The present study draws upon this clinical finding regarding the urinary presence of the spike protein and introduces an in vitro model that may be used for the exploration of the injurious effects of the spike protein on kidney cells. In the course of such exploration, this study uncovered a strategy that may be considered as an approach in protecting against AKI in COVID-19.

2. Methods

2.1. Cell culture and chemicals

HEK293-IIIA native (HEK293) cells and HEK293-IIIA-ACE2 (HEK293-ACE2+) stably overexpressing ACE2 cells were generated and provided by Dr. Michael A. Barry's laboratory. Vero E6 cells were provided by Dr. Richard Vile's laboratory. These cell lines were maintained in DMEM containing 10% FBS with the selection antibiotic G418 (0.5 mg/ml) added to maintain HEK293-ACE2+ cells. Pharmaceutical grade quercetin (PHR1488, Sigma Aldrich) and Zn (II) protoporphyrin (Zn625-9, Frontier Specialty Chemicals) were used in this study. All other chemicals were from Sigma Aldrich.
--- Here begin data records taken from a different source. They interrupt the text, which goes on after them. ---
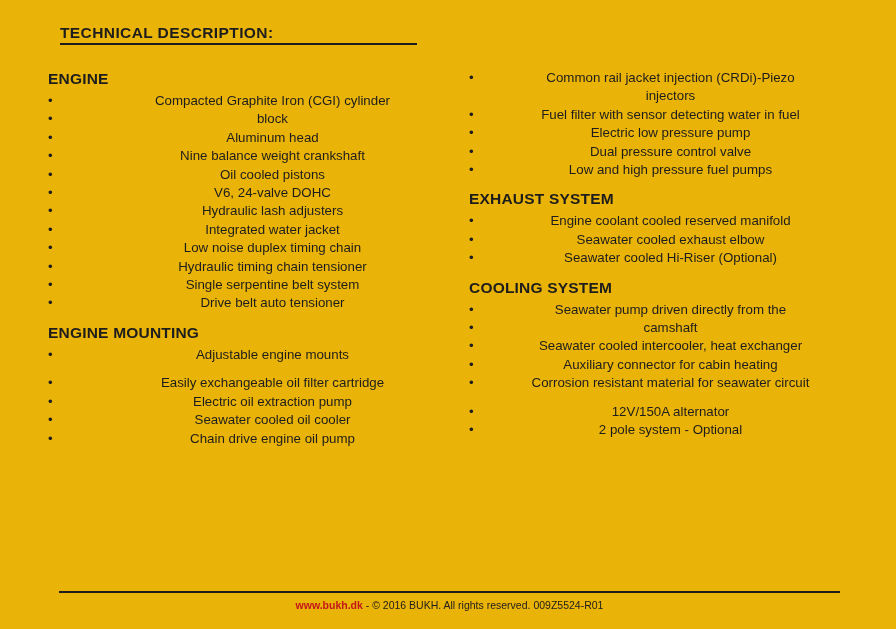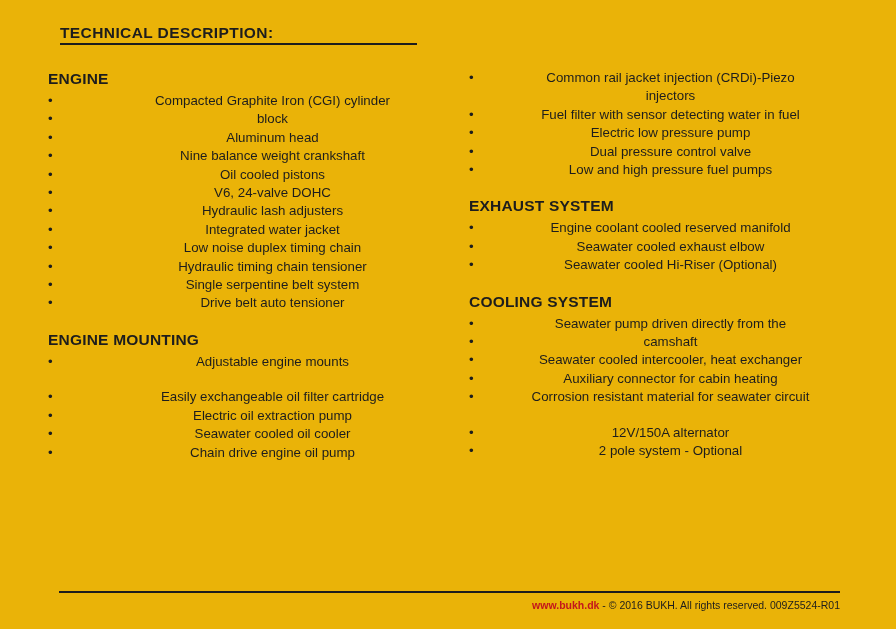--- a/index.html
+++ b/index.html
@@ -30,7 +30,7 @@
   }
   .column.left  { flex: 0 0 421px; width: 421px; }
   .column.right { flex: 1; }
-  .section + .section { margin-top: 17px; }
+  .section + .section { margin-top: 10px; }
   .section-heading {
     font-size: 15.5px;
     font-weight: bold;

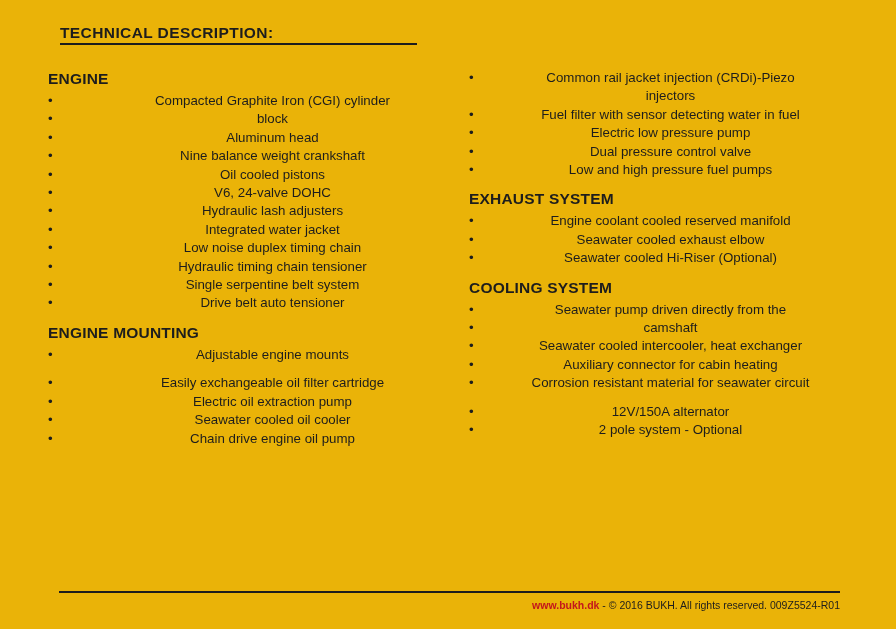--- a/index.html
+++ b/index.html
@@ -46,7 +46,7 @@
   .footer-rule { height: 0; border-top: 2px solid #1d1d1d; }
   .footer-text-row {
     margin-top: 6px;
-    text-align: right;
+    text-align: center;
     font-size: 10.5px;
     line-height: 12px;
     color: #1d1d1d;

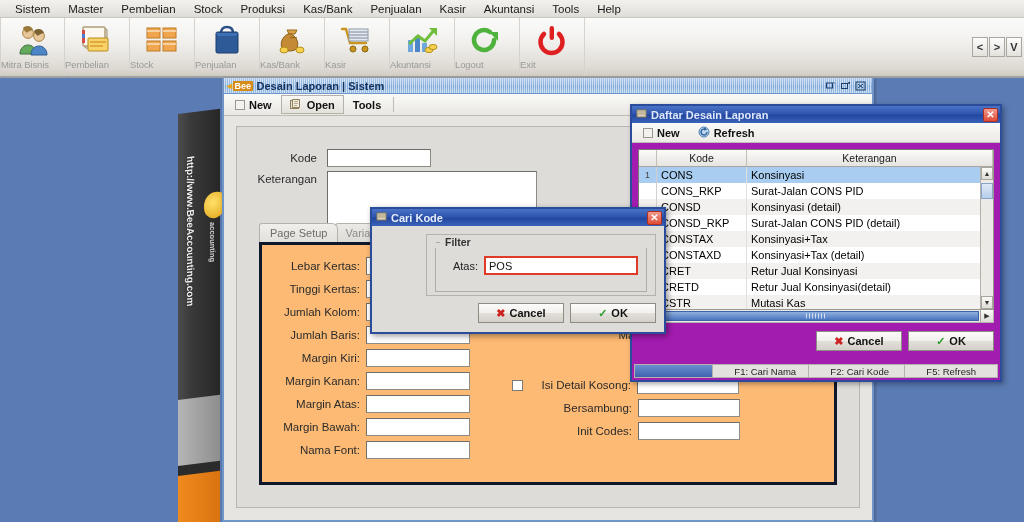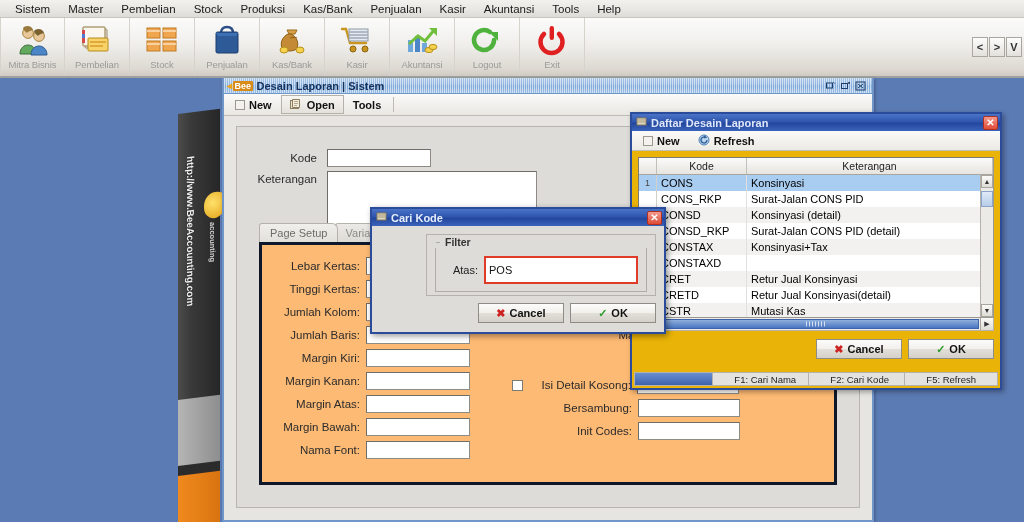--- a/index.html
+++ b/index.html
@@ -45,7 +45,7 @@
   .tbtn {
     width: 65px; height: 58px;
     display: flex; flex-direction: column;
-    align-items: center; justify-content: flex-start;
+    justify-content: flex-start;
     padding-top: 4px;
     border-right: 1px solid #d6d3cc;
     cursor: default;

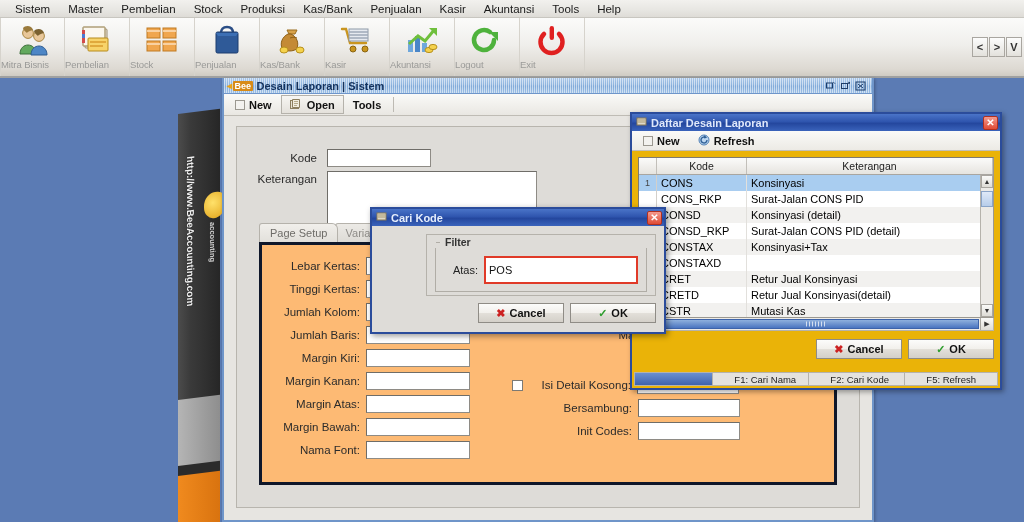--- a/index.html
+++ b/index.html
@@ -168,9 +168,9 @@
 
   
   .daftar {
-    position:absolute; left:630px; top:112px;
+    position:absolute; left:630px; top:104px;
     width: 372px; height: 278px;
-    background:#eab308;
+    background:#a21caf;
     border:2px solid #2b4c9b;
     box-shadow: 2px 2px 5px rgba(0,0,0,0.35);
   }

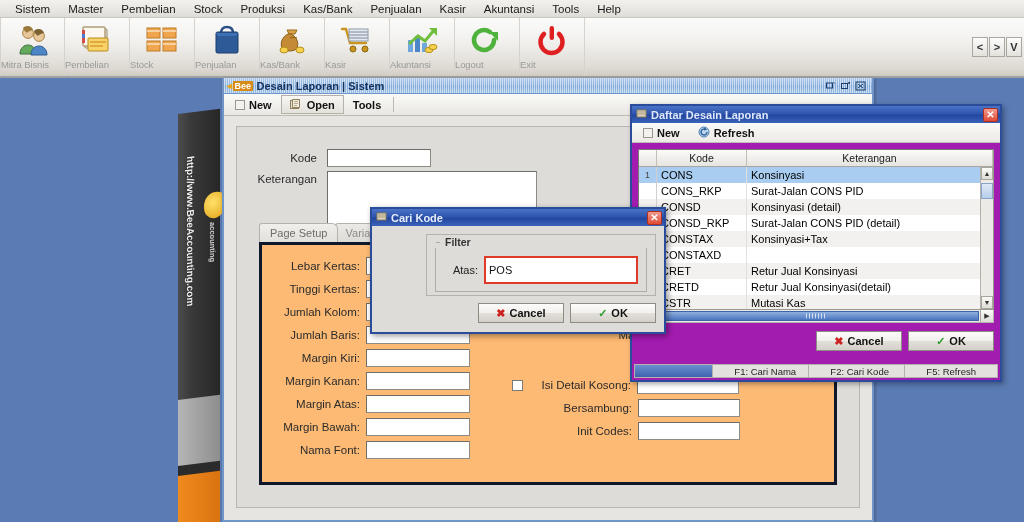--- a/index.html
+++ b/index.html
@@ -705,6 +705,7 @@
         <div class="grow">
           <div class="gc c0"></div>
           <div class="gc c1">CONSTAXD</div>
+          <div class="gc c2">Konsinyasi+Tax (detail)</div>
         </div>
         <div class="grow alt">
           <div class="gc c0"></div>

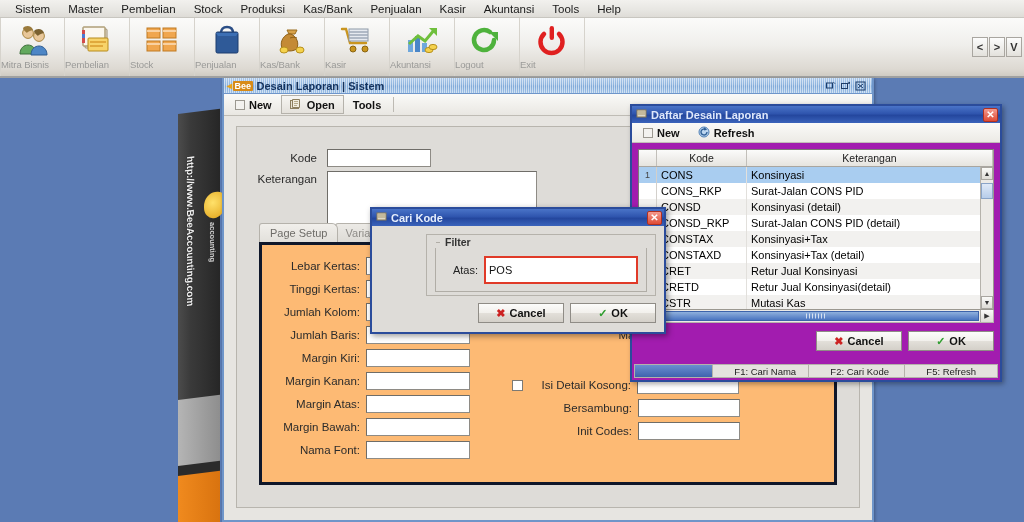--- a/index.html
+++ b/index.html
@@ -293,7 +293,7 @@
   .ckrow { display:flex; align-items:center; gap:6px; }
   .cklabel { font-size:11px; color:#222; width:34px; text-align:right; }
   .ckinput {
-    flex:1; height:28px; background:#fff;
+    flex:1; height:19px; background:#fff;
     border:2px solid #e03a28;
     display:flex; align-items:center; padding-left:3px;
     font-size:11px; color:#111;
2.2. Plasmids and transfections

Plasmids used in this study were provided by Dr. Michael A. Barry. Briefly, a codon optimized cDNA encoding the original wild-type spike protein from severe acute respiratory syndrome coronavirus 2 (pcDNA1-SARS-CoV-2 spike; 7788 bp) isolate 2019-nCoV_HKU-SZ-002a_2020, accession number MN938384.1 and empty vector (pcDNA1; 4033 bp) plasmids were synthesized by Genewiz. HEK293 cells, HEK293-ACE2+, and Vero E6 cells were transfected using Lipofectamine LTX and Plus reagent kit as per the manufacturer's instructions. Briefly, cells were plated and grown to ~60–75% confluence before transfection. DNA complexes were prepared in Opti-MEM reduced serum media (Cat # 31982-070, ThermoFisher Scientific) and added to cells pre-incubated with Opti-MEM reduced serum media. Full media was added at 4–6 h post transfection and cells were collected at the indicated times (8–48 h). For studies examining the effect of quercetin, full media containing either quercetin (10 μM) or vehicle was added at 4–6 h post transfection. In a subsequent experiment, Zn (II) protoporphyrin (10 μM) was added 30 min prior to quercetin treatment.

2.3. Western analysis

Assessment of protein expression by Western blot analysis was performed as we have described previously [19], [20]. Primary antibodies employed in overnight 4 °C incubations included: Spike S (GeneTex Cat# GTX632604, RRID:AB_2864418), ACE2 (Novus Cat# NBP1-76614, RRID:AB_11021647), HO-1 (Enzo Life Sciences Cat# ADI-SPA-895, RRID:AB_10618757), p-Akt (Cell Signaling Technology Cat# 9271, RRID:AB_329825), p-STAT3 (Cell Signaling Technology Cat# 9138, RRID:AB_331262), p-p38 (Cell Signaling Technology Cat# 4511, RRID:AB_2139682) and GAPDH (Cell Signaling Technology Cat# 2118, RRID:AB_561053). Following incubations with appropriate peroxidase-labeled secondary antibodies at room temperature, band visualization was achieved using chemiluminescence.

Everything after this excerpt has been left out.